Mas, se os adversários de Chávez forem maioria, cria-se fatalmente um confronto de poderes que só tenderá a aumentar a já forte militarização do Executivo (leia texto à pág 1-16).
O vazio institucional previsível é incompatível com a necessidade de medidas econômicas para reativar um país prostrado por anos de decadência. Até o diretor do Banco Central venezuelano, Domingo Maza Zavala, diz que não dá para esperar a promulgação da nova Constituição para tomar medidas de reativação.
Chávez até já anunciou um programa de investimentos públicos de US$ 1 bilhão, como forma de estimular uma economia que, este ano, deve registrar uma contração de entre 3% e 4%, nos cálculos do ministro de Finanças, José Alejandro Rojas.
As entidades empresariais reagiram negativamente ao anúncio do plano, por considerá-lo inflacionário, ao aumentar os gastos de um governo com déficit já bastante elevado.

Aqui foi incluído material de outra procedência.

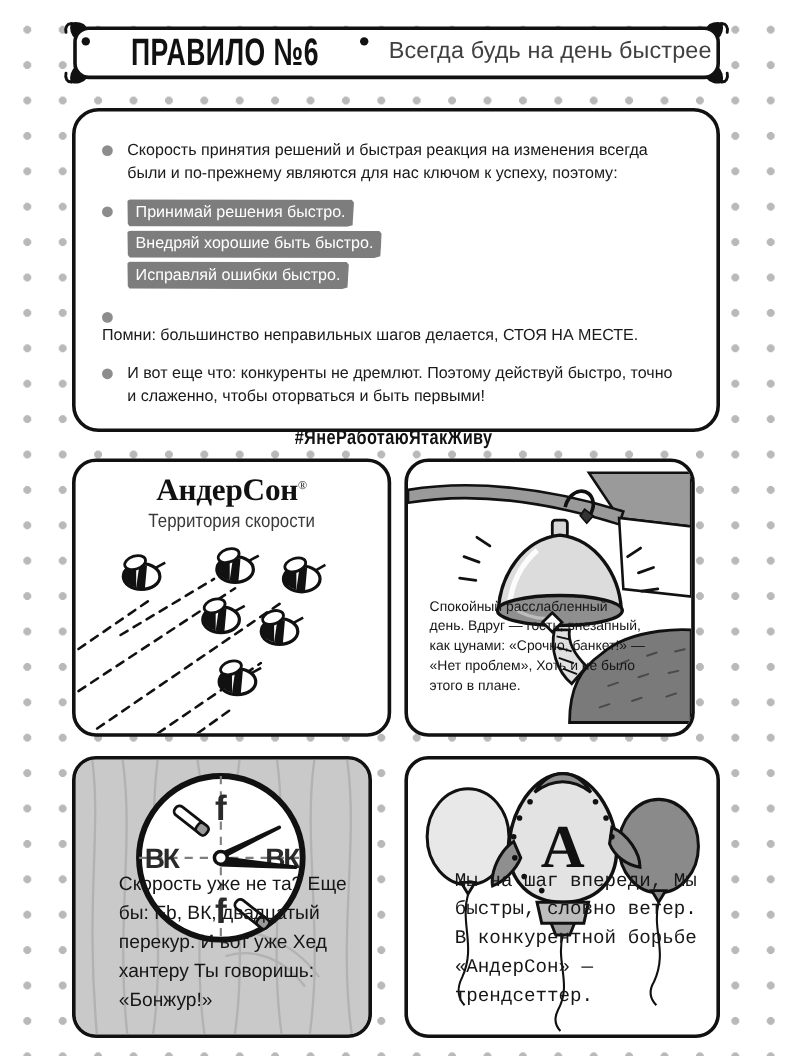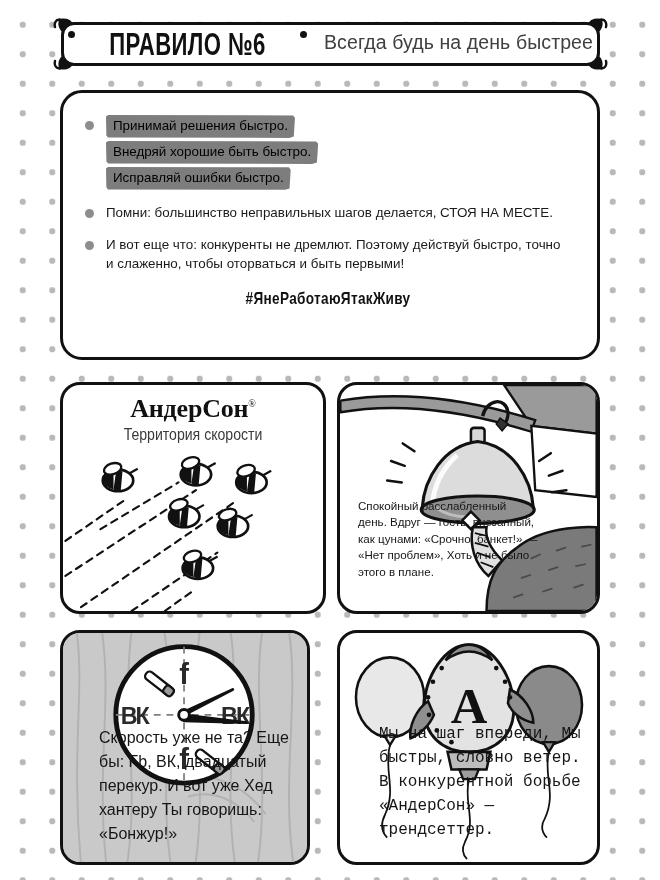--- a/index.html
+++ b/index.html
@@ -140,6 +140,10 @@
 </div>
 
 <div class="card">
+  <div class="brow">
+    <span class="bull"></span>
+    <span class="btext">Скорость принятия решений и быстрая реакция на изменения всегда были и по-прежнему являются для нас ключом к успеху, поэтому:</span>
+  </div>
   <div class="brow">
     <span class="bull"></span>
     <span class="hl-group">

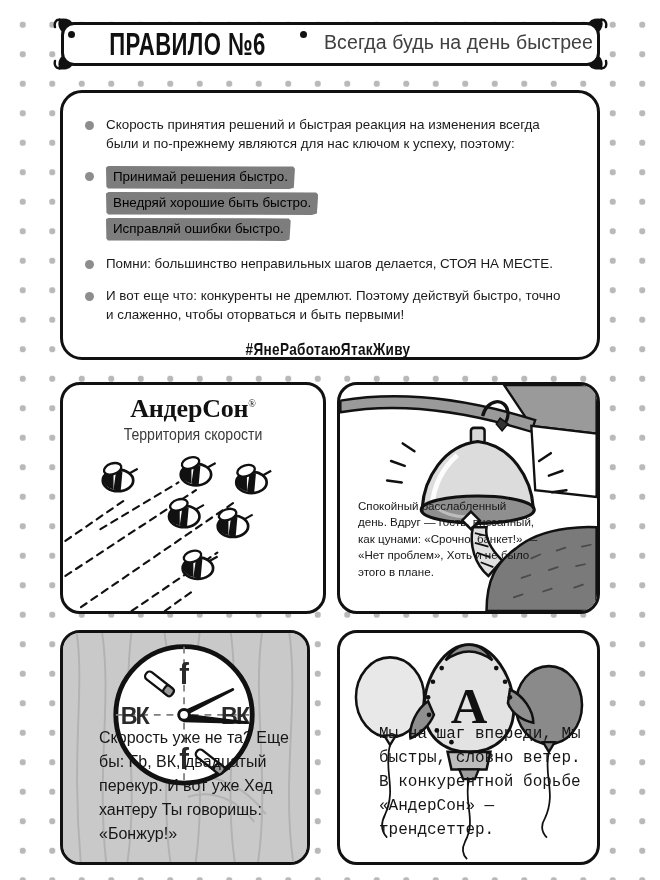--- a/index.html
+++ b/index.html
@@ -47,7 +47,7 @@
   .btext{font-size:13.4px;line-height:1.42;color:#1a1a1a;}
   .hl-group{display:flex;flex-direction:column;align-items:flex-start;gap:3px;}
   .hl{
-    background:#7d7d7d;color:#000000;font-size:13.4px;line-height:1.34;
+    background:#7d7d7d;color:#ffffff;font-size:13.4px;line-height:1.34;
     padding:2px 7px 3px 7px;display:inline-block;
     clip-path:polygon(0% 6%,1.2% 0%,99% 2%,100% 12%,99.4% 94%,97% 100%,1% 98%,0.2% 88%);
   }

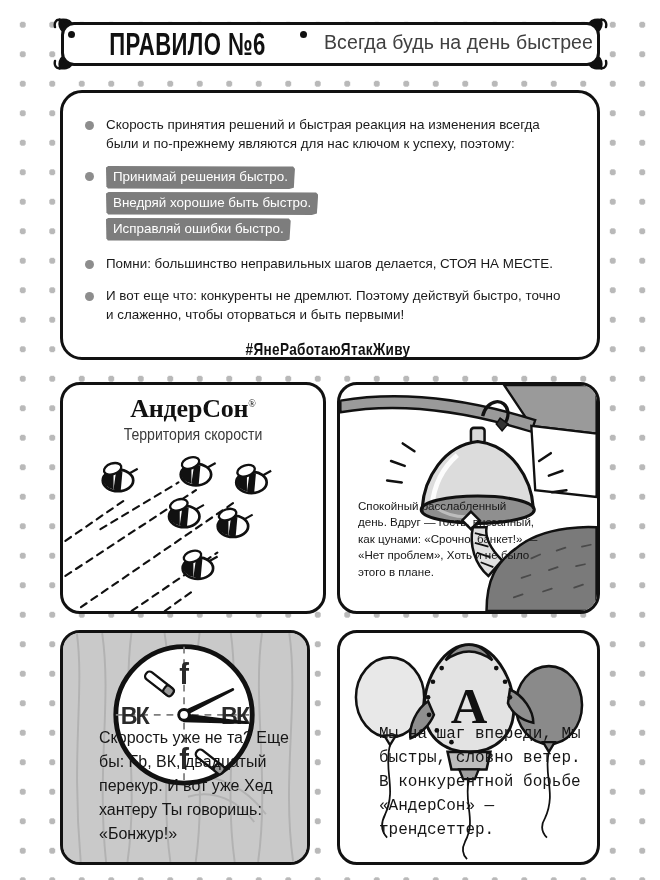--- a/index.html
+++ b/index.html
@@ -152,7 +152,7 @@
       <span class="hl">Исправляй ошибки быстро.</span>
     </span>
   </div>
-  <div class="brow" style="">
+  <div class="brow" style="flex-direction:column;">
     <span class="bull"></span>
     <span class="btext">Помни: большинство неправильных шагов делается, СТОЯ НА МЕСТЕ.</span>
   </div>

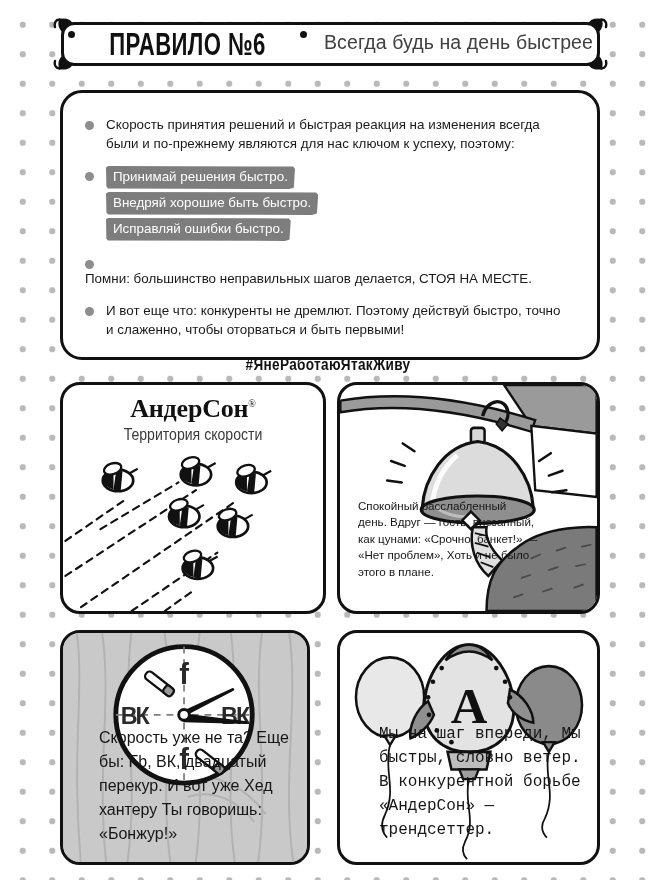--- a/index.html
+++ b/index.html
@@ -64,7 +64,7 @@
     box-sizing:border-box;overflow:hidden;
   }
   #panel-1{left:60px;top:382px;width:266px;height:232px;}
-  #panel-2{left:337px;top:382px;width:263px;height:232px;text-decoration:underline;}
+  #panel-2{left:337px;top:382px;width:242px;height:232px;text-decoration:underline;}
   #panel-3{left:60px;top:630px;width:250px;height:235px;background:#c9c9c9;}
   #panel-4{left:337px;top:630px;width:263px;height:235px;}
   .panel svg.art{position:absolute;left:0;top:0;width:100%;height:100%;}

Para a maioria da população, o importante é que a Constituinte aponte caminhos para reverter a contínua queda no poder de compra. Só nos primeiros seis meses deste ano, a renda real (descontada a inflação) caiu 3,85%, mas os segmentos mais pobres (classes D e E) sofreram retrocessos ainda maiores, acima de 5%.
Se conseguir reverter o quadro, o autoritarismo de Chávez tende a ganhar respaldo popular. Na hipótese inversa, os riscos do vazio institucional serão exponenciais.